Bei entsprechender Technik oder wie in diesem Fall bei Frischwasser aus dem Bach, sollten 10 Karpfen kein Problem sein. Die Wasserqualität sollte dank dem Bachwasser ohnehin stimmen (falls denn der Bach nicht bereits belastet ist...) und der Platz reicht für 10 Karpfen allemal aus. Es gibt so manchen Koihalter, der auf 11'000 Liter auch seine 10 Koi hält...

Aber wie gesagt: Weniger ist mehr. Wollte damit nur sagen, dass auch 10 Karpfen bei entsprechender Einrichtung durchaus noch möglich sind.


----------



## gugi1801 (1. Feb. 2011)

*AW: Welche Fische für meinen Teich?? ca 11 m3*

Und was haltet ihr von __ Zander??
Wieviele kann ich dann halten und wie schaut es mit der Fütterung aus??


----------



## canis (1. Feb. 2011)

*AW: Welche Fische für meinen Teich?? ca 11 m3*

Auch der __ Zander wird recht gross, deshalb sollten auch hier nur wenige Tiere gehalten werden. Also auch hier lieber nicht mehr als ca. 10 Fische, besser weniger. 
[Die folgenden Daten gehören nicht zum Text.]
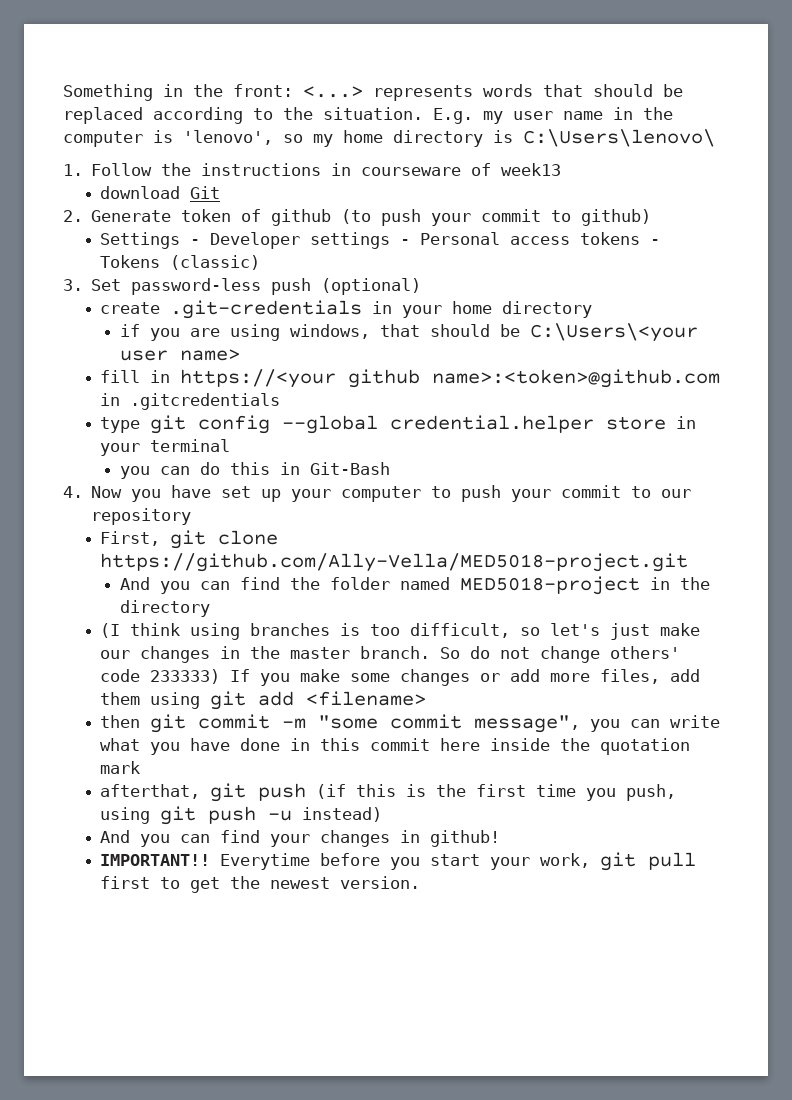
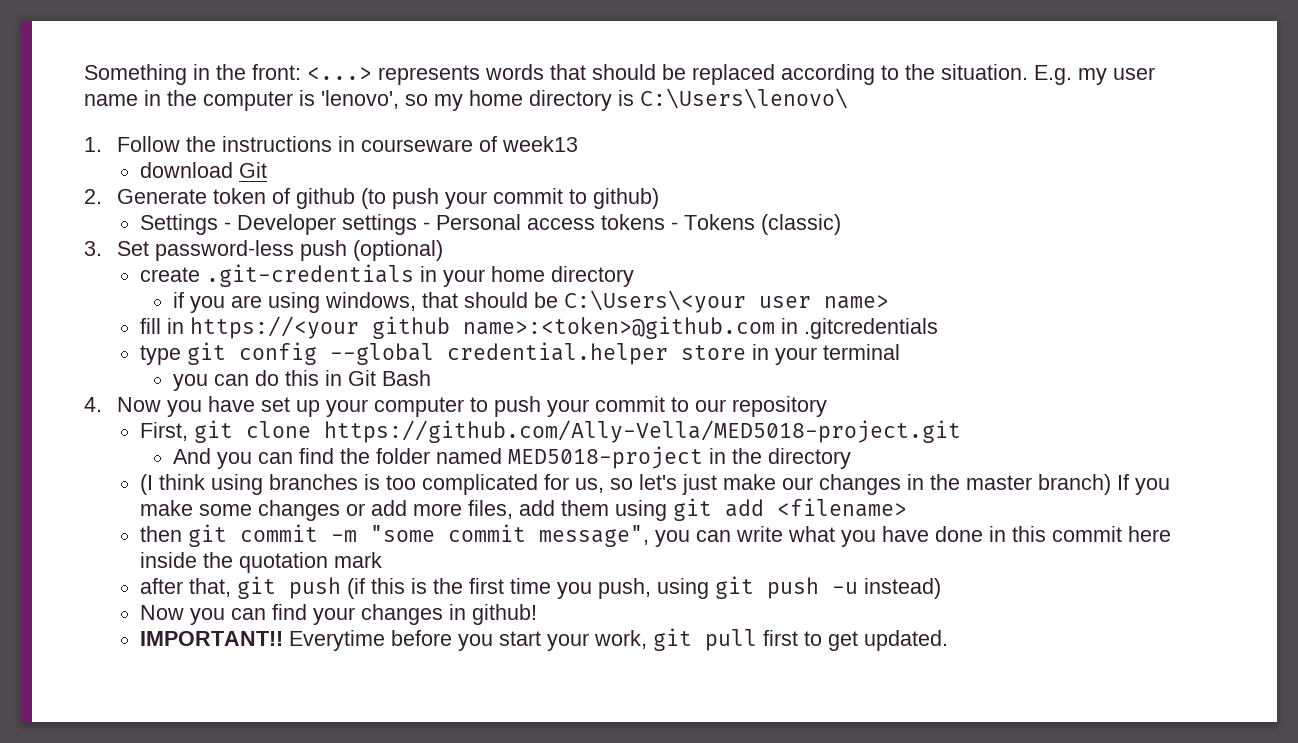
- you can do this in Git-Bash
+ you can do this in Git Bash
- (I think using branches is too difficult, so let's just make our changes in the master branch. So do not change others' code 233333) If you make some changes or add more files, add them using git add <filename>
+ (I think using branches is too complicated for us, so let's just make our changes in the master branch) If you make some changes or add more files, add them using git add <filename>
- afterthat, git push (if this is the first time you push, using git push -u instead)
+ after that, git push (if this is the first time you push, using git push -u instead)
- And you can find your changes in github!
+ Now you can find your changes in github!
- Everytime before you start your work, git pull first to get the newest version.
+ Everytime before you start your work, git pull first to get updated.

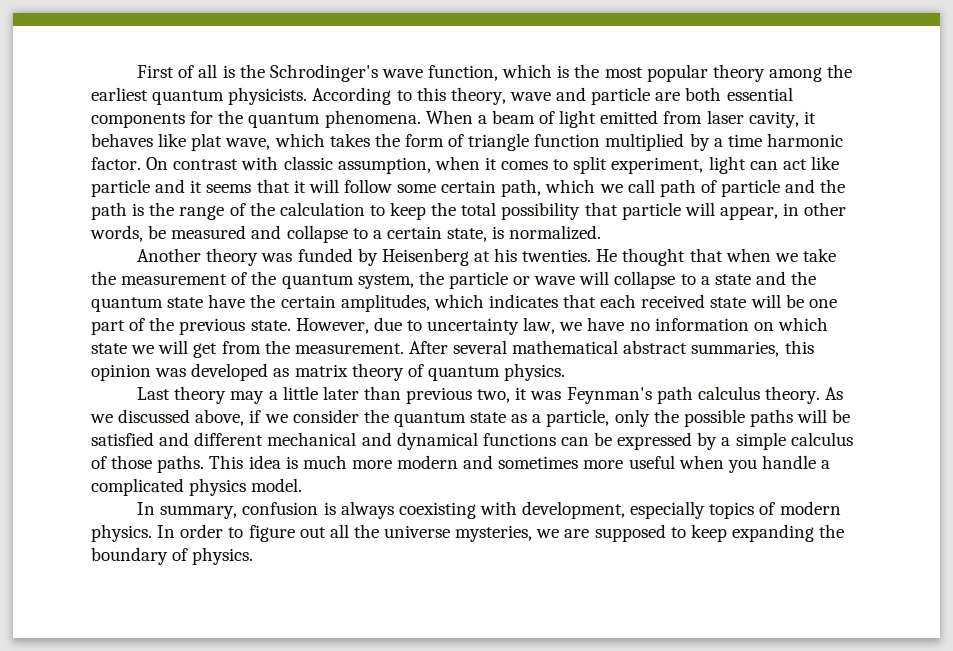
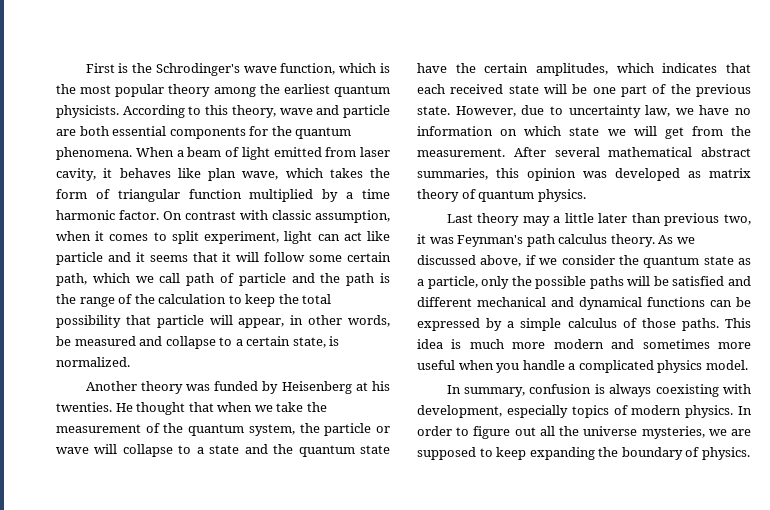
- First of all is the Schrodinger's wave function, which is the most popular theory among the earliest quantum physicists.
+ First is the Schrodinger's wave function, which is the most popular theory among the earliest quantum physicists.
- When a beam of light emitted from laser cavity, it behaves like plat wave, which takes the form of triangle function multiplied by a time harmonic factor.
+ When a beam of light emitted from laser cavity, it behaves like plan wave, which takes the form of triangular function multiplied by a time harmonic factor.

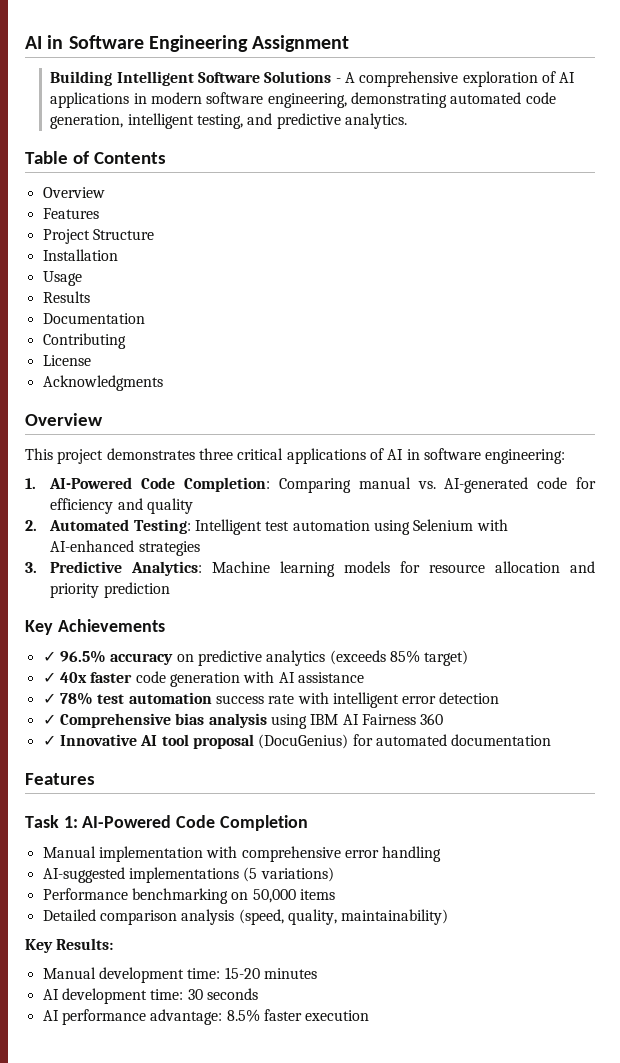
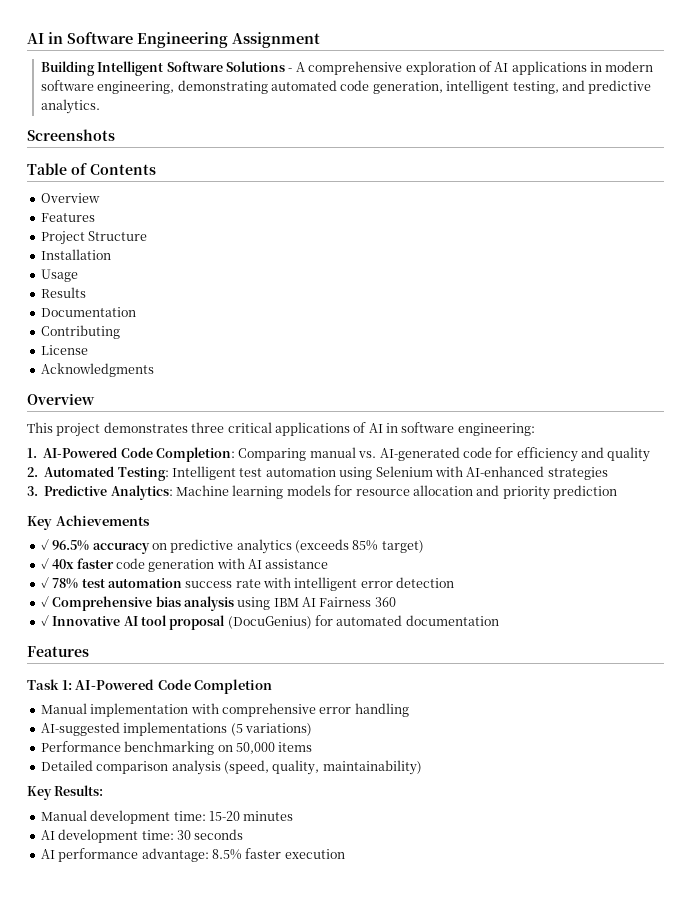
+ Screenshots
Der Zander ist ein ausgesprochener Räuber, den man wohl fast zwangsläufig mit lebenden Fischen füttern muss. Zwar nimmt er auch mal tote Fische, aber ich bin skeptisch, ob er sich nur damit durchfüttern lässt. Alles weitere (__ Würmer, Insekten, etc.) ist höchstens Beilage und reicht als Alleinfutter niemals aus. Das heisst, du müsstest also im Stande sein, deine Zander regelmässig mit kleinen Fischen zu füttern. Also z.B. alle paar Wochen einige dutzend __ Kleinfische wie junge Karpfen, Rotfedern, Goldfische, etc. in den Teich zu besetzen. je mehr Zander du hast, desto mehr Fische brauchst du natürlich. 

Sonst liebt der Zander einen sandigen bis leicht schlammigen Untergrund. Wenn das Wasser trüb ist, stört ihn dies nicht, ganz im Gegenteil. Wasserpflanzen braucht er als Unterstand, Versteck und Nestmaterial (Zander bauen Nester zum Ablaichen). 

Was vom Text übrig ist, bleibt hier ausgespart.